TASK REQUIREMENTS ▸ The reply should hold only the lines from the one with "[255,675,580,692] [76,707,254,727] 여러개의" through the end of the data, each given exactly.

Top of SOURCE RECORDS

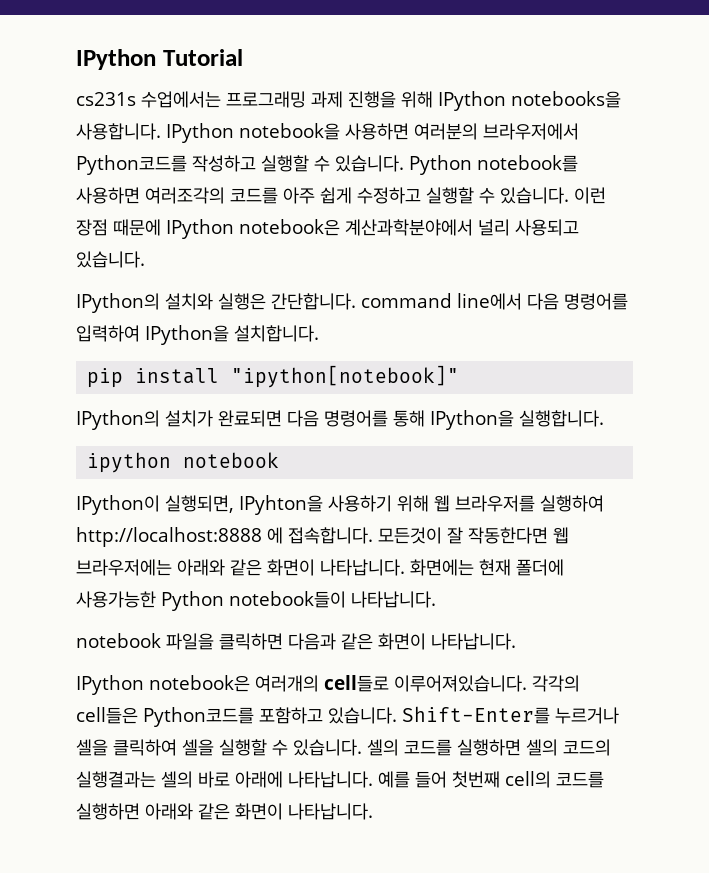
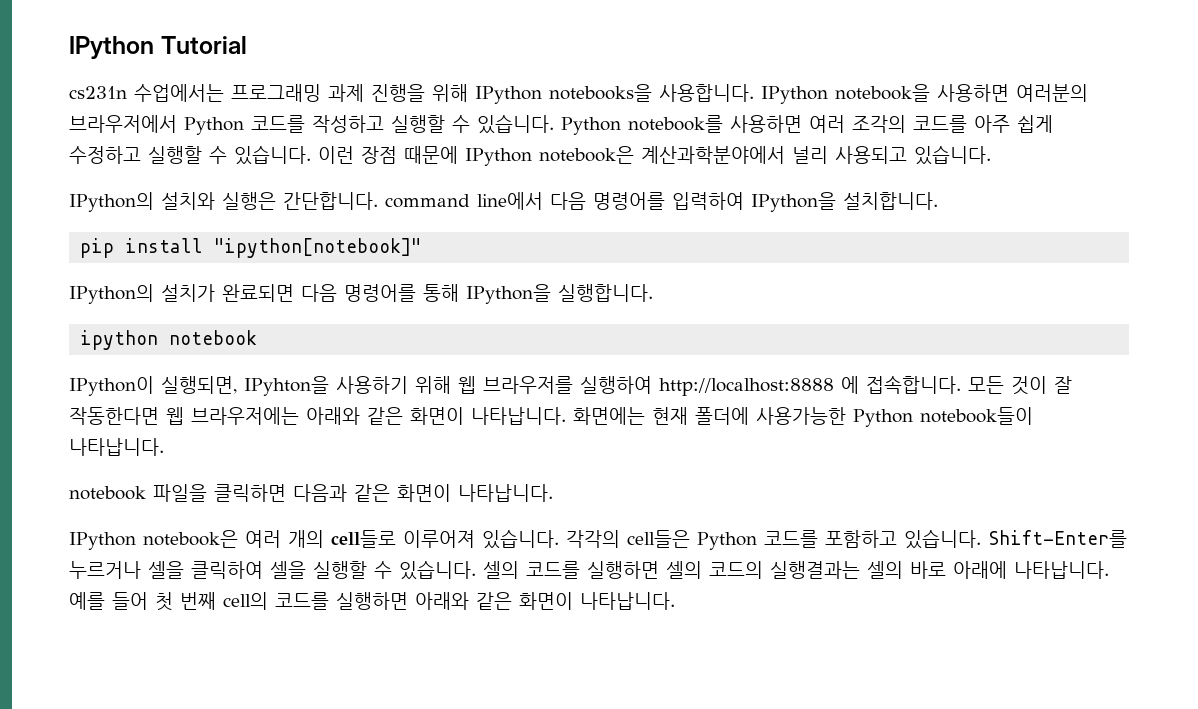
[76,92,136,106] cs231s -> [69,86,127,99] cs231n
[76,155,187,175] Python코드를 -> [184,115,305,135] Python 코드를
[145,187,225,204] 여러조각의 -> [809,115,906,133] 여러 조각의
[378,527,442,544] 모든것이 -> [968,376,1047,395] 모든 것이
[255,675,580,692] [76,707,254,727] 여러개의 cell들로 이루어져있습니다. 각각의 cell들은 Python코드를 -> [245,529,818,550] 여러 개의 cell들로 이루어져 있습니다. 각각의 cell들은 Python 코드를
[452,771,500,788] 첫번째 -> [155,592,216,611] 첫 번째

Bottom of SOURCE RECORDS

TASK RESPONSE ▸
[255,675,580,692] [76,707,254,727] 여러개의 cell들로 이루어져있습니다. 각각의 cell들은 Python코드를 -> [245,529,818,550] 여러 개의 cell들로 이루어져 있습니다. 각각의 cell들은 Python 코드를
[452,771,500,788] 첫번째 -> [155,592,216,611] 첫 번째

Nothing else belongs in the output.